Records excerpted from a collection
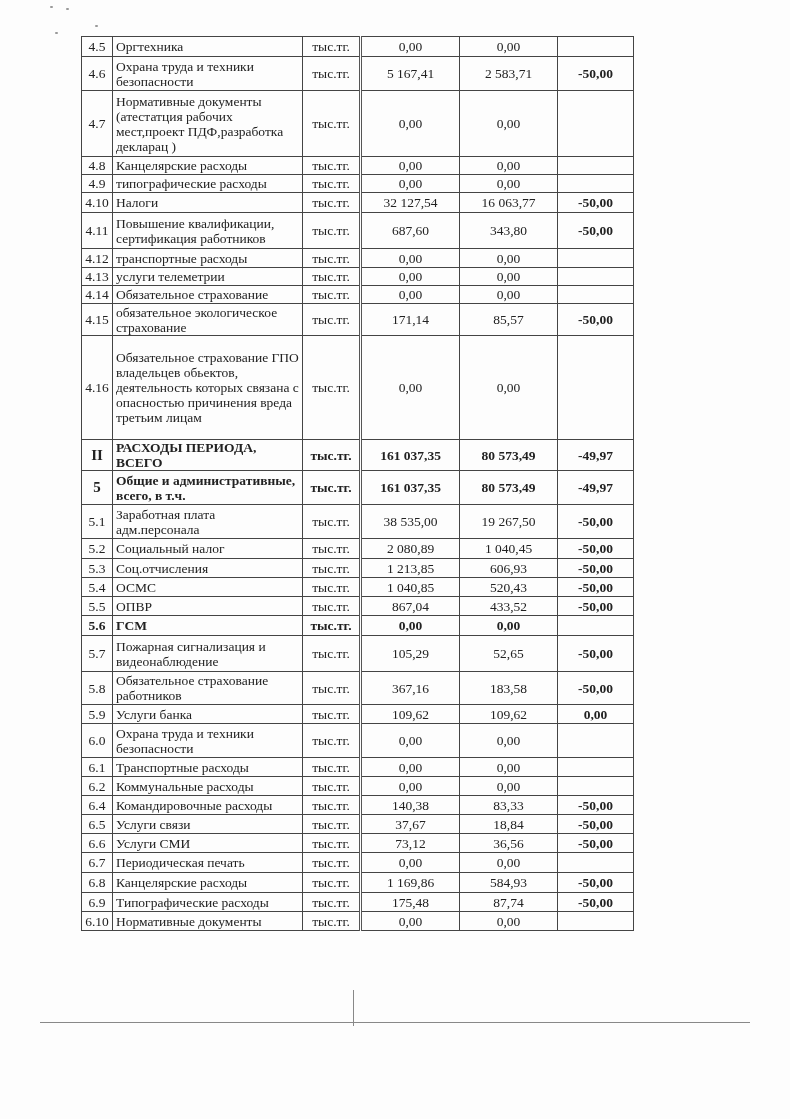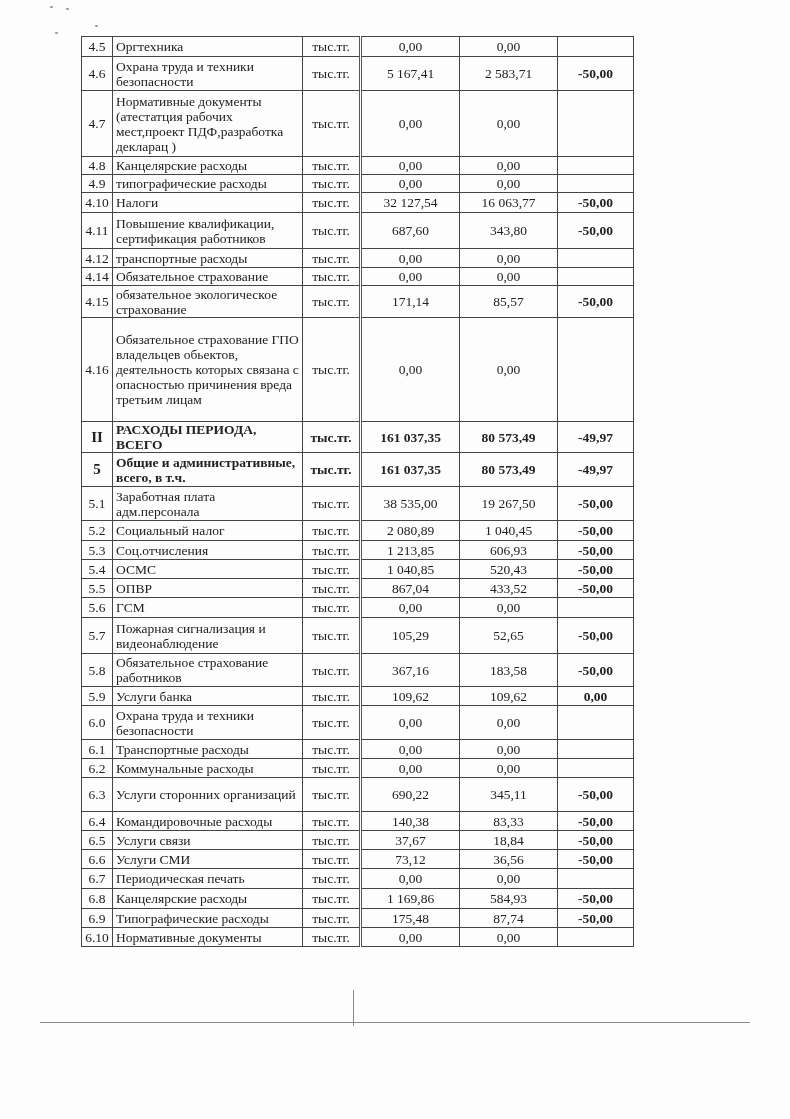"4.13" tr { html: none -> <tr> <td>4.13</td> <td>услуги телеметрии</td> <td>тыс.тг.</td> <td>0,00</td> <td>0,00</td> <td></td> </tr> }
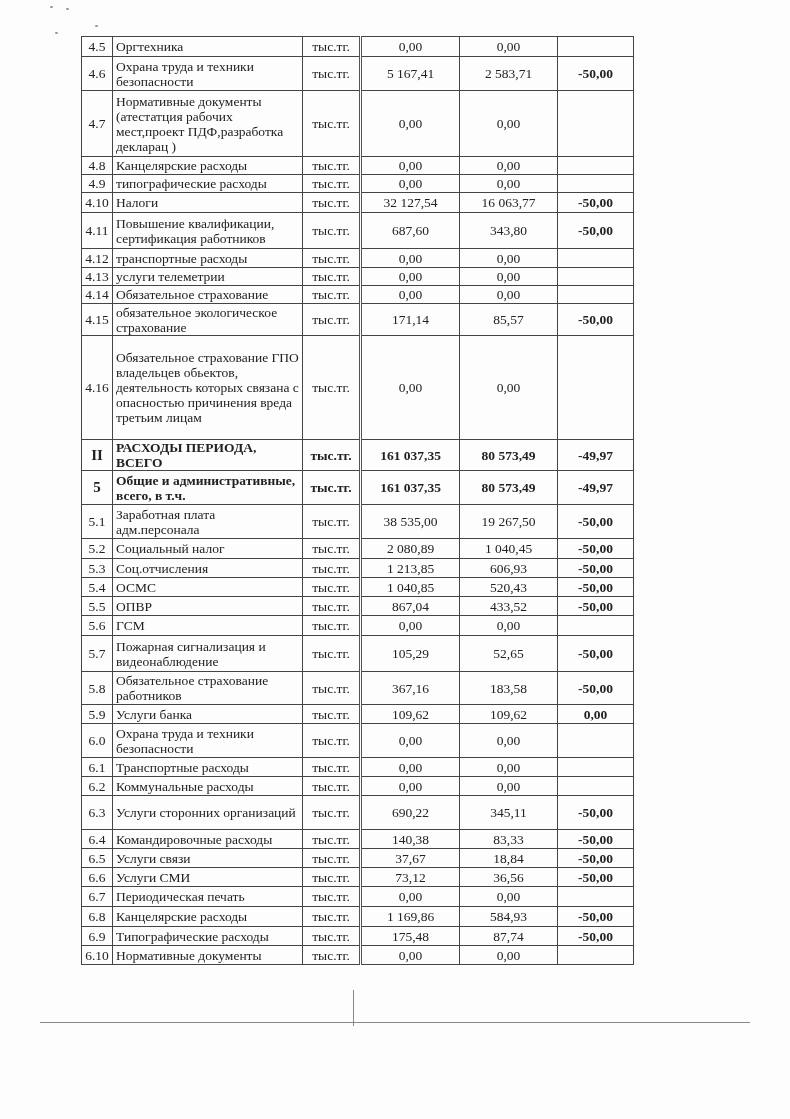"5.6" tr { font-weight: none -> bold }
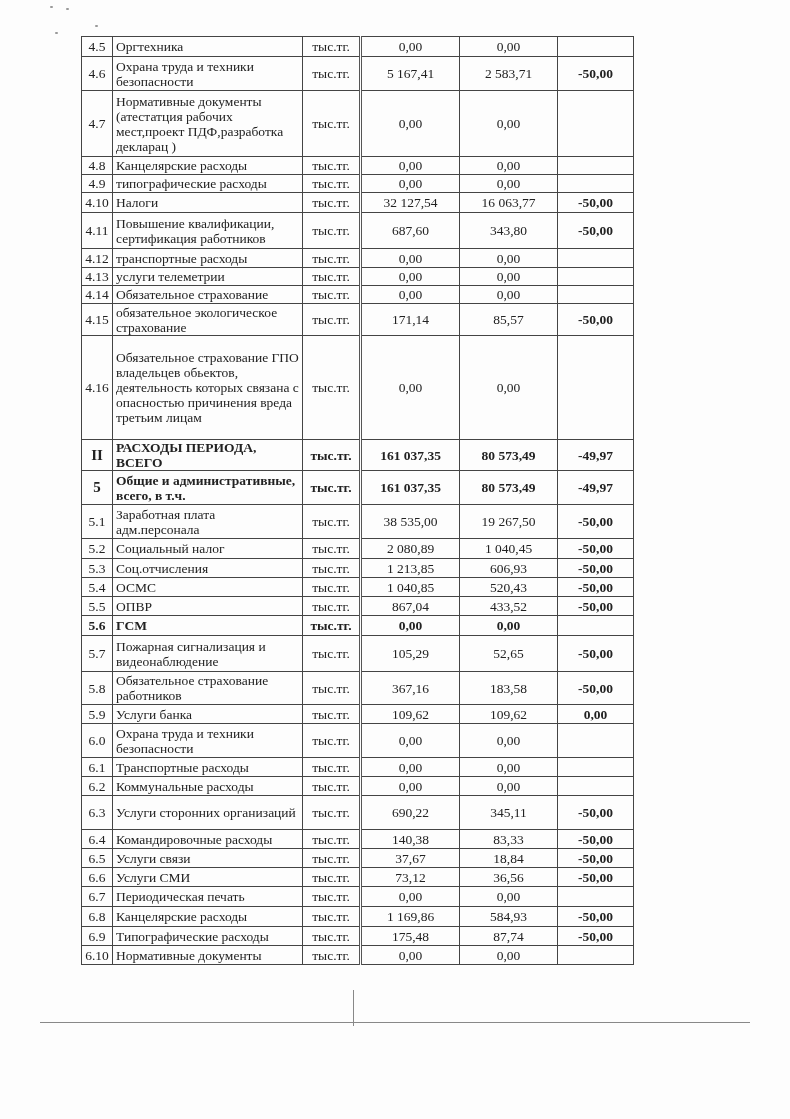"6.3" tr { html: <tr> <td>6.3</td> <td>Услуги сторонних организаций</td> <td>тыс.тг.</td> <td>690,22</td> <td>345,11</td> <td>-50,00</td> </tr> -> none }
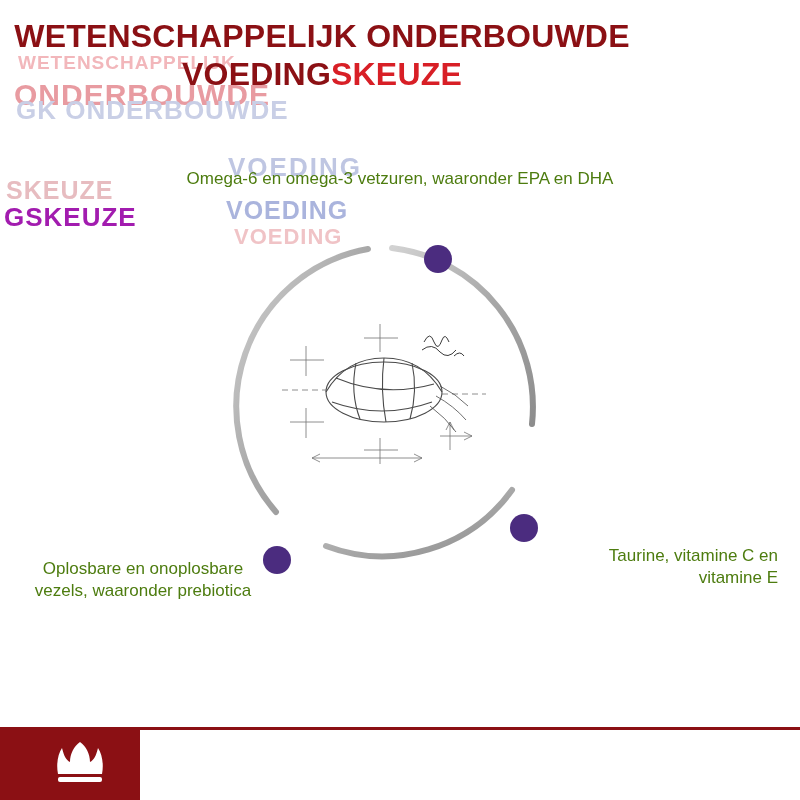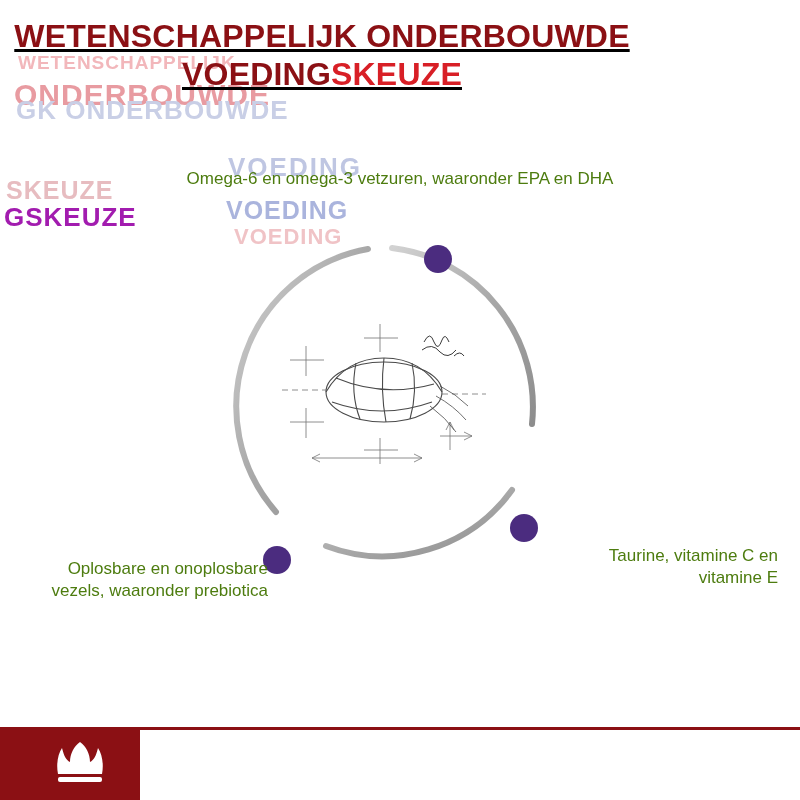"WETENSCHAPPELIJK ONDERBOUWDE" .title-block { text-decoration: underline -> none }
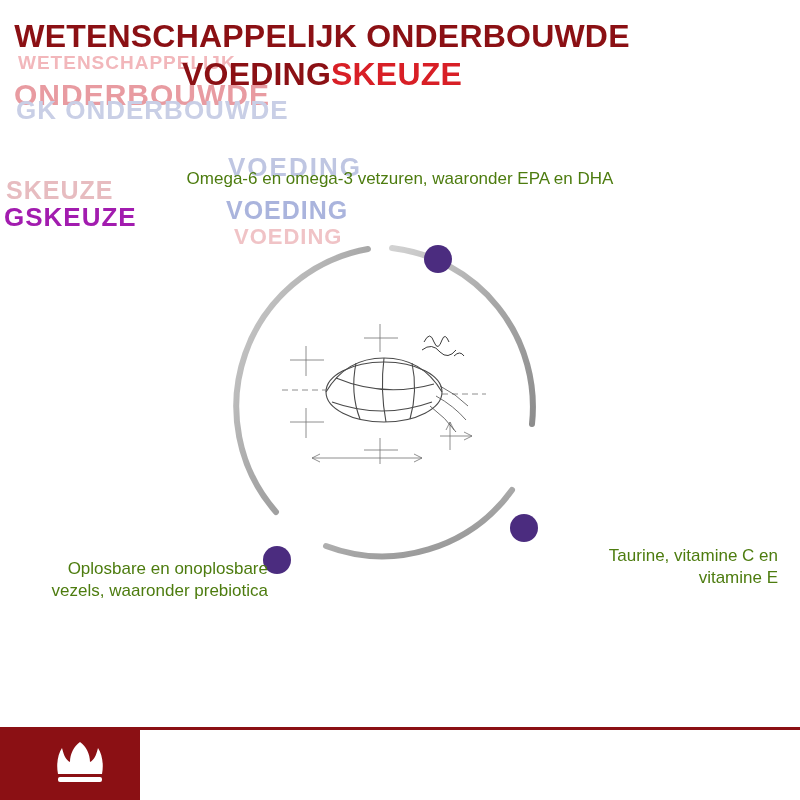"Oplosbare en onoplosbare vezels," #label-left { text-align: right -> center }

## [What to do]
Every line above needs to be written out again as it stands. Pictures do not belong in the copy.

## [Solution to this problem]
"4.13" tr { html: none -> <tr> <td>4.13</td> <td>услуги телеметрии</td> <td>тыс.тг.</td> <td>0,00</td> <td>0,00</td> <td></td> </tr> }
"5.6" tr { font-weight: none -> bold }
"6.3" tr { html: <tr> <td>6.3</td> <td>Услуги сторонних организаций</td> <td>тыс.тг.</td> <td>690,22</td> <td>345,11</td> <td>-50,00</td> </tr> -> none }
"WETENSCHAPPELIJK ONDERBOUWDE" .title-block { text-decoration: underline -> none }
"Oplosbare en onoplosbare vezels," #label-left { text-align: right -> center }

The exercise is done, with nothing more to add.